The next major development in the mechanics of evolution was the development of engineers, and intelligent design. That introduces vision, intelligence and foresight into the process of variation.

With that development, the symbolic representation of the process of evolution now looks like this:

Formal Blindness

Dawkins uses the term "blindness" rather metaphorically - and it's possible to claim that his use is too vague to be incorrect. However evolutionary "blindness" has been championed in recent times by Donald Campbell - and he means something specific by it.

Campbell argues that even scientists and engineers are blind.

In going beyond what is already known, one cannot but go blindly. If one can go wisely, this indicates already achieved wisdom of some general sort [...] which limits the range of trials.

This idea involves a redefinition of the term "blindness".

As Cziko says:

But we must be careful to make clear what is meant by blind in this context. First, blindness does not imply that all variations are equally probable. For this reason, the word random is probably not a suitable descriptor since to some it may carry that connotation.
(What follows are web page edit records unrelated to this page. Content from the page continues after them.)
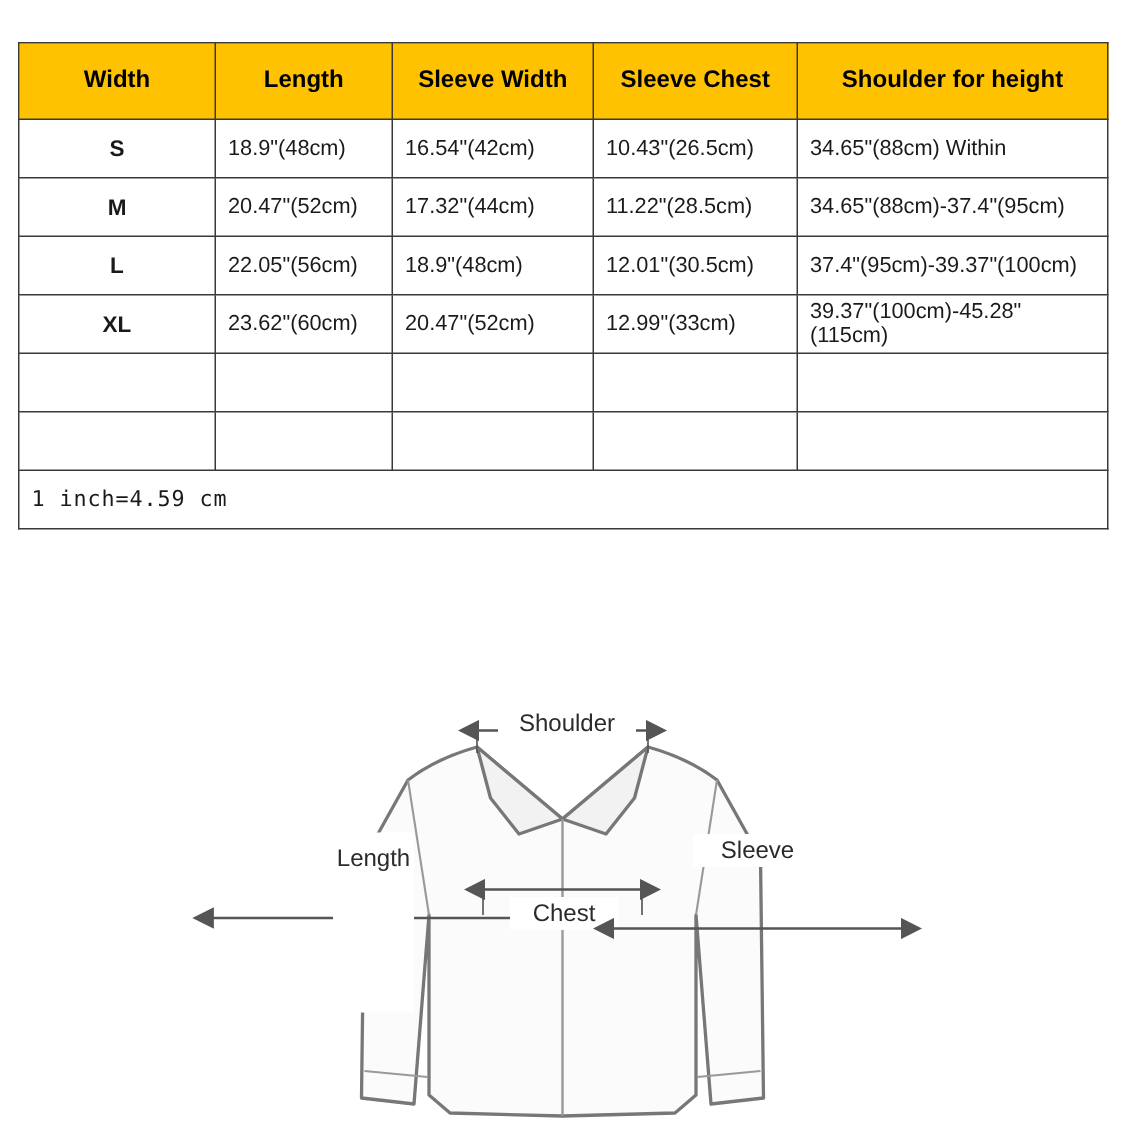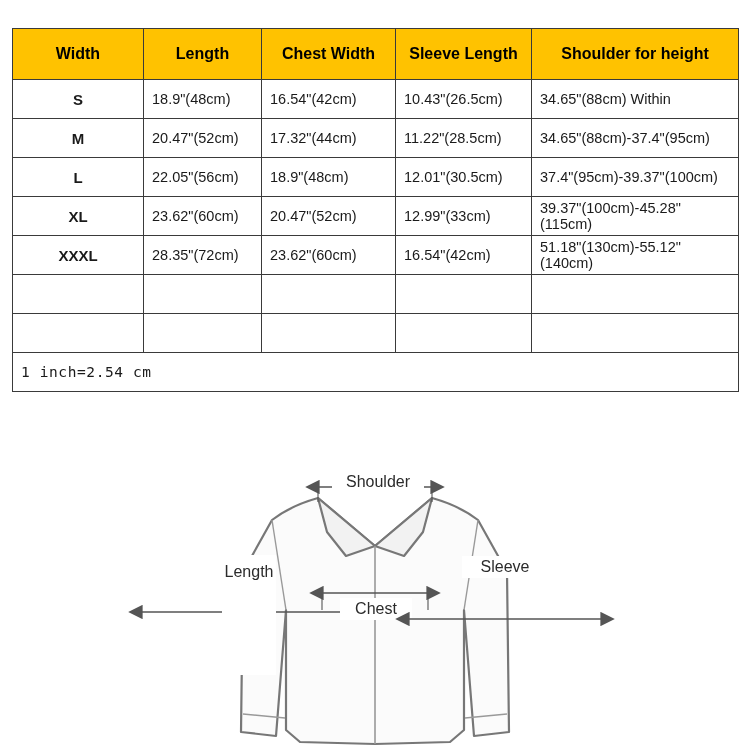--- a/index.html
+++ b/index.html
@@ -100,22 +100,22 @@
         <col class="c0">
           <col class="c1">
           <col class="c2">
           <col class="c3">
           <col class="c4">
       </colgroup>
       <thead>
         <tr>
           <th>Width</th>
           <th>Length</th>
-          <th>Chest Width</th>
-          <th>Sleeve Length</th>
+          <th>Sleeve Width</th>
+          <th>Sleeve Chest</th>
           <th>Shoulder for height</th>
         </tr>
       </thead>
       <tbody>
         <tr>
           <td class="size-col">S</td>
           <td>18.9"(48cm)</td>
           <td>16.54"(42cm)</td>
           <td>10.43"(26.5cm)</td>
           <td>34.65"(88cm) Within</td>
@@ -134,43 +134,36 @@
           <td>12.01"(30.5cm)</td>
           <td>37.4"(95cm)-39.37"(100cm)</td>
         </tr>
         <tr>
           <td class="size-col">XL</td>
           <td>23.62"(60cm)</td>
           <td>20.47"(52cm)</td>
           <td>12.99"(33cm)</td>
           <td>39.37"(100cm)-45.28"(115cm)</td>
         </tr>
-        <tr>
-          <td class="size-col">XXXL</td>
-          <td>28.35"(72cm)</td>
-          <td>23.62"(60cm)</td>
-          <td>16.54"(42cm)</td>
-          <td>51.18"(130cm)-55.12"(140cm)</td>
-        </tr>
         <tr class="empty-row">
           <td></td>
           <td></td>
           <td></td>
           <td></td>
           <td></td>
         </tr>
         <tr class="empty-row">
           <td></td>
           <td></td>
           <td></td>
           <td></td>
           <td></td>
         </tr>
         <tr>
-          <td class="note-cell" colspan="5">1 inch=2.54 cm</td>
+          <td class="note-cell" colspan="5">1 inch=4.59 cm</td>
         </tr>
       </tbody>
     </table>
   </div>
 
   <div class="diagram">
     <svg width="750" height="290" viewBox="0 0 750 290" xmlns="http://www.w3.org/2000/svg">
       <defs>
         <marker id="arrL" markerWidth="9" markerHeight="9" refX="8" refY="4.5" orient="auto">
           <path d="M9,0 L0,4.5 L9,9 z" fill="#555555"></path>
Second, blindness does not mean that the process of producing variations of ideas, theories, and experiments for testing is necessarily unconstrained. Our superconductivity-seeking scientist is not likely to throw just anything into her concoction of chemicals, such as some of last night's leftover soup. Instead, she will rationally try out those substances in those proportions and under those conditions that, based on her knowledge of previous research and current theory, she believes have the greatest chance of success.

So it cannot be denied that previously achieved knowledge has an important role to play in constraining the variations to be investigated. Nonetheless, the new concoction is still a blind variation in the sense that the scientist does not know, and cannot know, if the resulting material will be an improvement over previous ones. It is in this important sense that the variation, although far from random and unconstrained, remains blind. The manner in which you grope about in a dark room to find the light switch changes significantly after making contact with the wall on which the switch is located. What were three-dimensional gropings now become two-dimensional ones. And as you encounter the molding along which you know the switch is located, your gropings become further constrained to just one dimension. But although they may become progressively and usefully constrained over time, an unavoidable blind component exists in your gropings until you actually find the switch.

The idea here is that any lack of knowledge is blindness.

Conventionally, blindness means not being able to see anything. But Cziko and Campbell are redefining the term blindness to mean: not being able to see at least one thing.

This is henious abuse of terminology, in my book. Taking a common, well-known word and giving it a technical meaning which totally contradicts the standard usage in almost every context is not a smart move.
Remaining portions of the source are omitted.